***** Entries provided *****
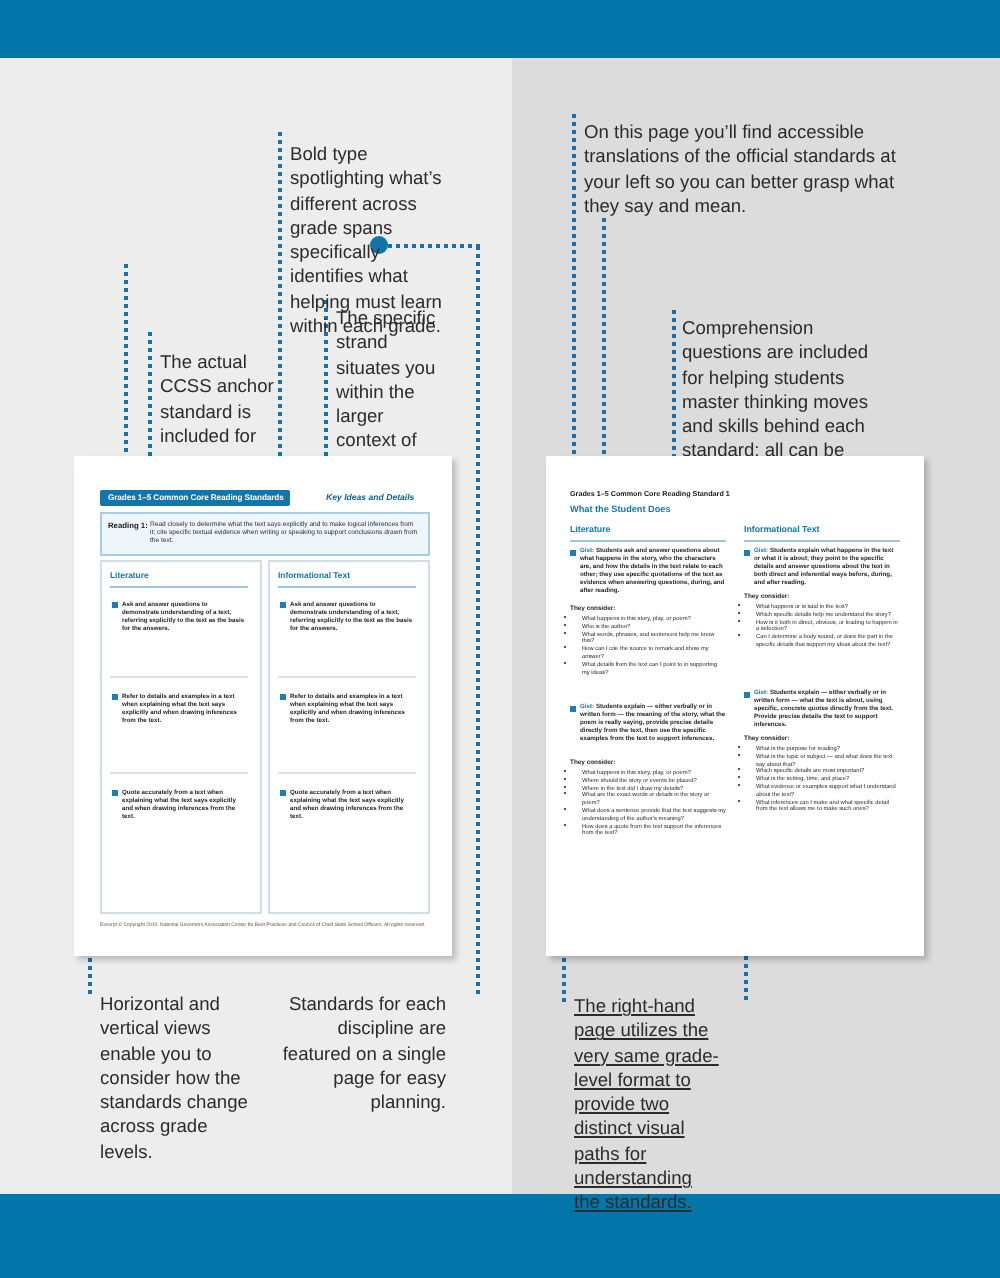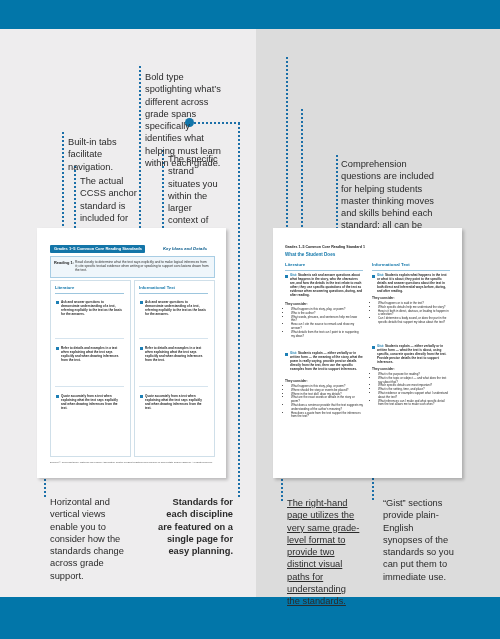"On this page you’ll find" div.callout { html: none -> <div>On this page you’ll find accessible translations of the official standards at your left so you can better grasp what they say and mean.</div> }
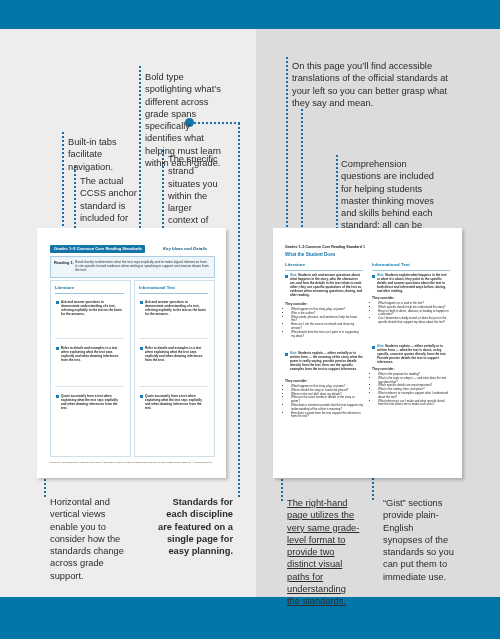"Built-in tabs facilitate navigation." div.callout { html: <div>Built-in tabs facilitate navigation.</div> -> none }
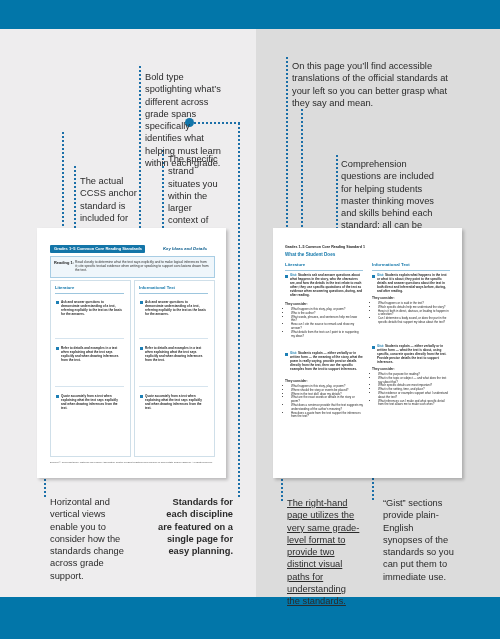"Horizontal and vertical views enable" div.callout { text: support -> levels }
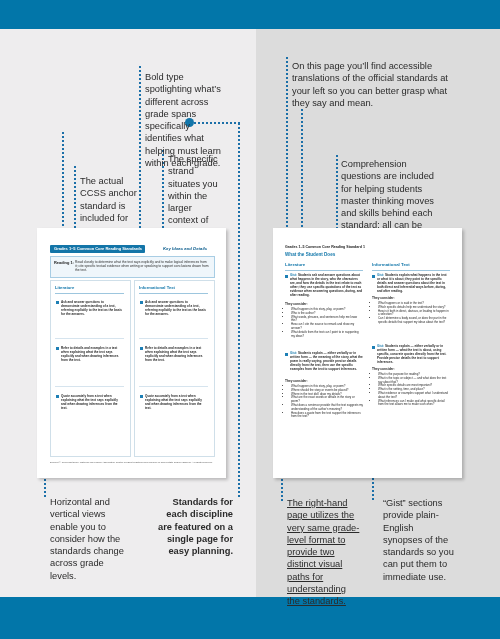"Standards for each discipline are" div.callout { font-weight: bold -> none; left: 150px -> 140px }
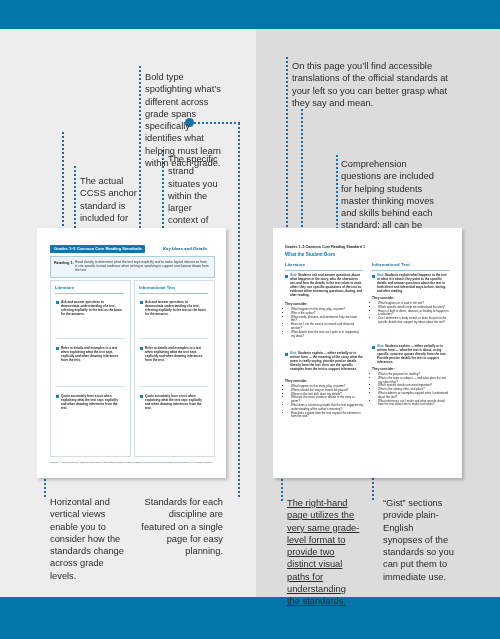"“Gist” sections provide plain-English" div.callout { html: <div>“Gist” sections provide plain-English synopses of the standards so you can put them to immediate use.</div> -> none }
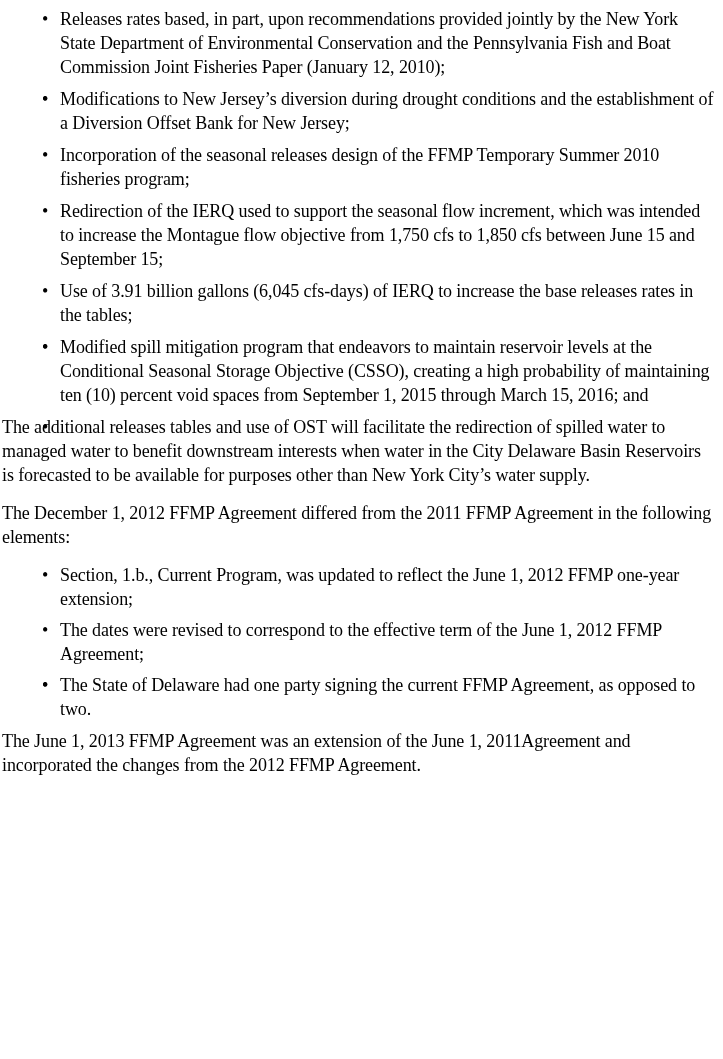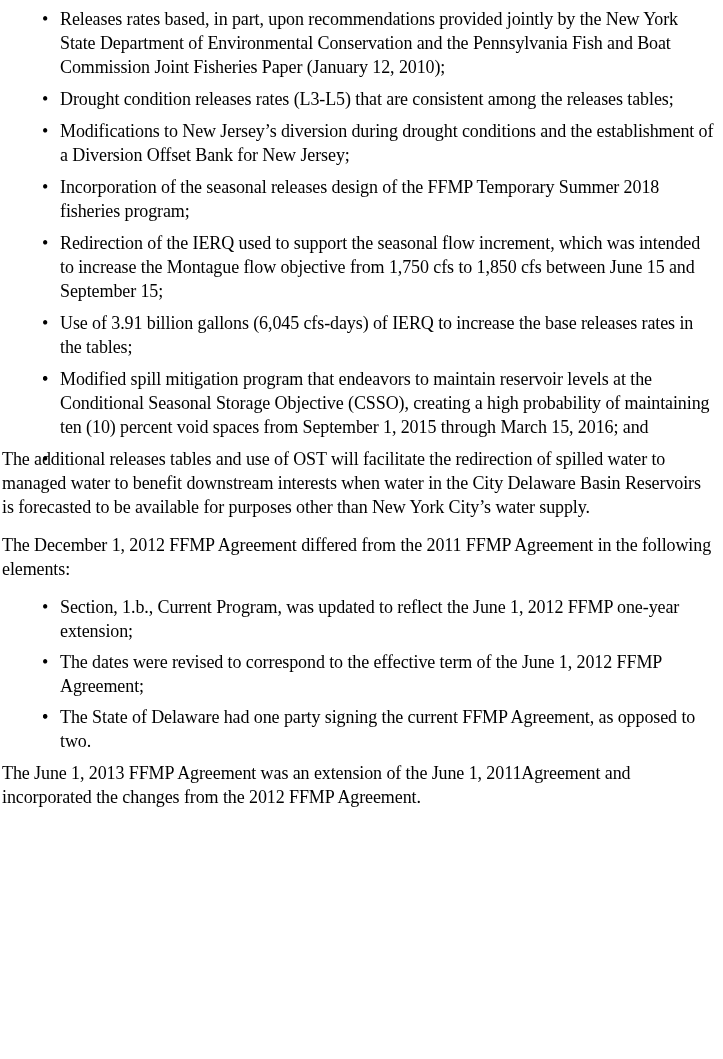"Drought condition releases rates (L3-L5)" span { html: <span>Drought condition releases rates (L3-L5) that are consistent among the releases tables;</span> -> none }
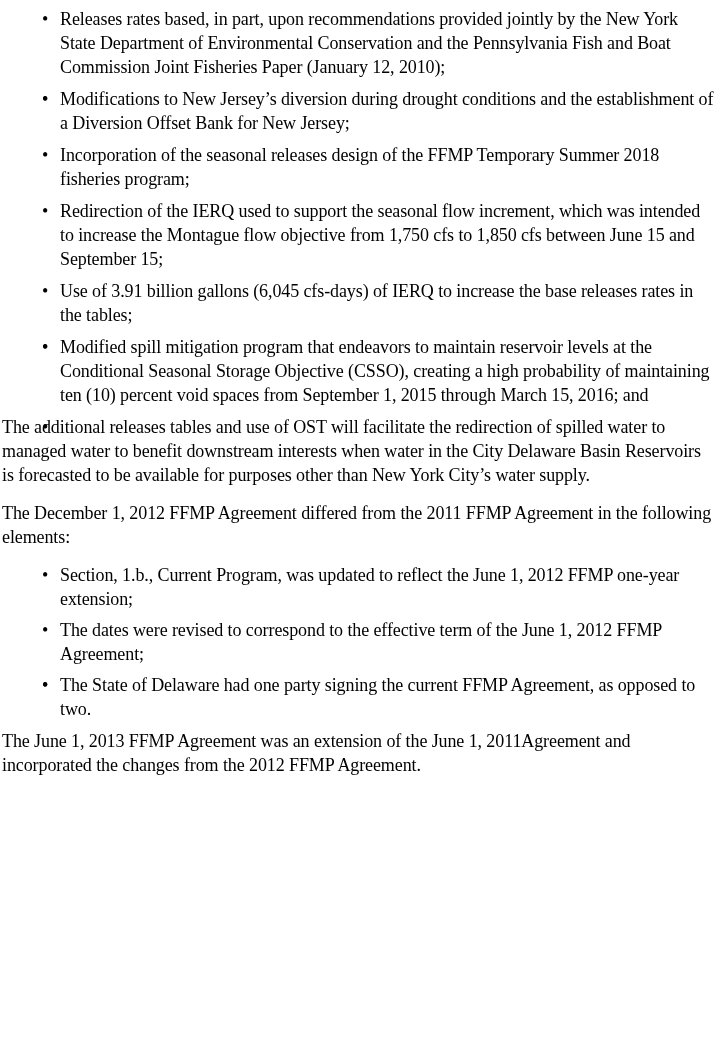"Incorporation of the seasonal releases" span { text: 2018 -> 2010 }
*****
**Aim of the task:** In the answer, the entries should be restated verbatim, with all pictures omitted.

**Solution for this problem:**
"On this page you’ll find" div.callout { html: none -> <div>On this page you’ll find accessible translations of the official standards at your left so you can better grasp what they say and mean.</div> }
"Built-in tabs facilitate navigation." div.callout { html: <div>Built-in tabs facilitate navigation.</div> -> none }
"Horizontal and vertical views enable" div.callout { text: support -> levels }
"Standards for each discipline are" div.callout { font-weight: bold -> none; left: 150px -> 140px }
"“Gist” sections provide plain-English" div.callout { html: <div>“Gist” sections provide plain-English synopses of the standards so you can put them to immediate use.</div> -> none }
"Drought condition releases rates (L3-L5)" span { html: <span>Drought condition releases rates (L3-L5) that are consistent among the releases tables;</span> -> none }
"Incorporation of the seasonal releases" span { text: 2018 -> 2010 }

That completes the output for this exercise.